Abstract

Background and Objectives: Previous data from safety analysis indicate that olanzapine can result in substantial weight gain, while no change has been observed with ziprasidone. Obesity may be a threat to health and cause subjects to discontinue their antipsychotic medication. To further evaluate the differential effects of ziprasidone and olanzapine on weight gain, a study was carried out having body weight as the primary efficacy endpoint. Methods: A six-month randomized, double-blind, parallel study was carried out in male and female subjects aged 18-70 years with a primary diagnosis of schizophrenia (DSM-IV-TR) and a clinical condition requiring treatment initiation with a new antipsychotic, ziprasidone or olanzapine 1:1, to assess treatment-related weight changes. Fifty patients were included. Efficacy outcomes were assessed at baseline and at weeks 1, 4, 12, 18 and 24. The primary efficacy endpoint was the percent change from baseline in body weight at week 24. Safety was also assessed.

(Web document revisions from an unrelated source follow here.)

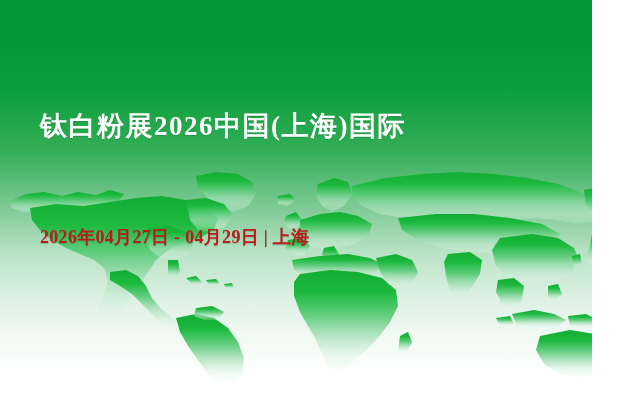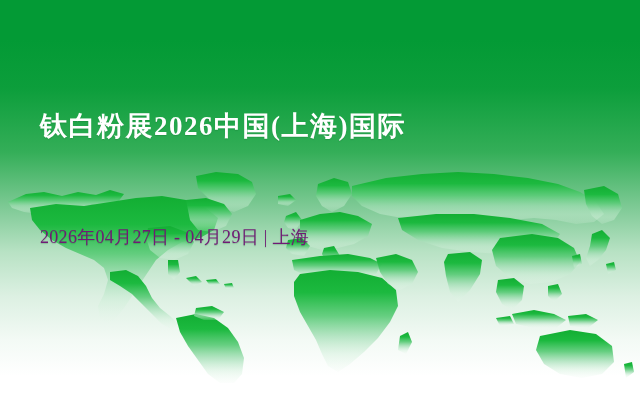"钛白粉展2026中国(上海)国际" #banner { width: 640px -> 592px }
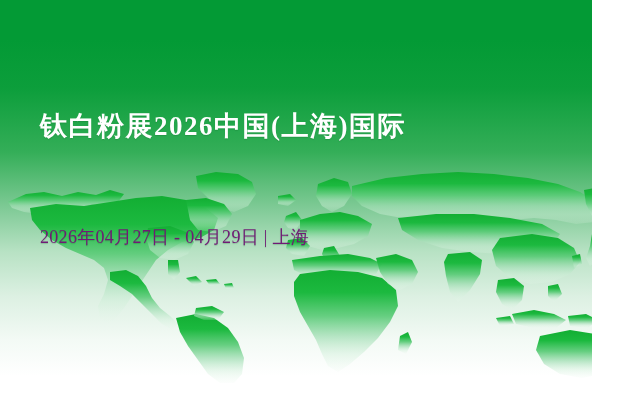"2026年04月27日 - 04月29日 | 上海" #date-line { color: #701a75 -> #b91c1c; font-weight: normal -> bold }
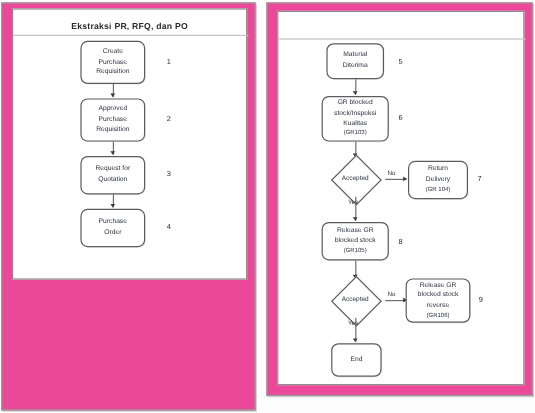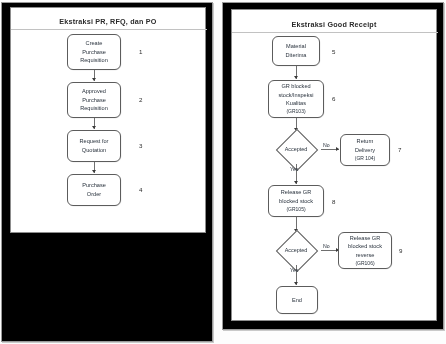"Ekstraksi PR, RFQ, dan PO" .panel { background: #000000 -> #ec4899 }
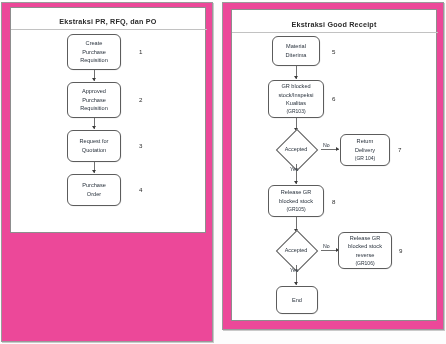"Ekstraksi Good Receipt" div.panel-title { html: <div>Ekstraksi Good Receipt</div> -> none }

Results: At week 24, there was a significantly greater increase in body weight (7.5%, p < 0.0001) in patients treated with olanzapine than in those treated with ziprasidone and number of subjects who had a weight gain . 7% was significantly higher in the olanzapine compared to the ziprasidone group (n = 11 [47.8%]) vs n = 3 [11.1%]; OR = 6.246, p-value = 0.0150). PANNS-N significantly decreased in both groups. Most AEs were moderate or mild in both groups. Conclusions: Olanzapine increases body weight significantly over ziprasidone at week 24. However, treatment with either ziprasidone or olanzapine improved PANSS positive, negative and general psychopathology scores and was well tolerated.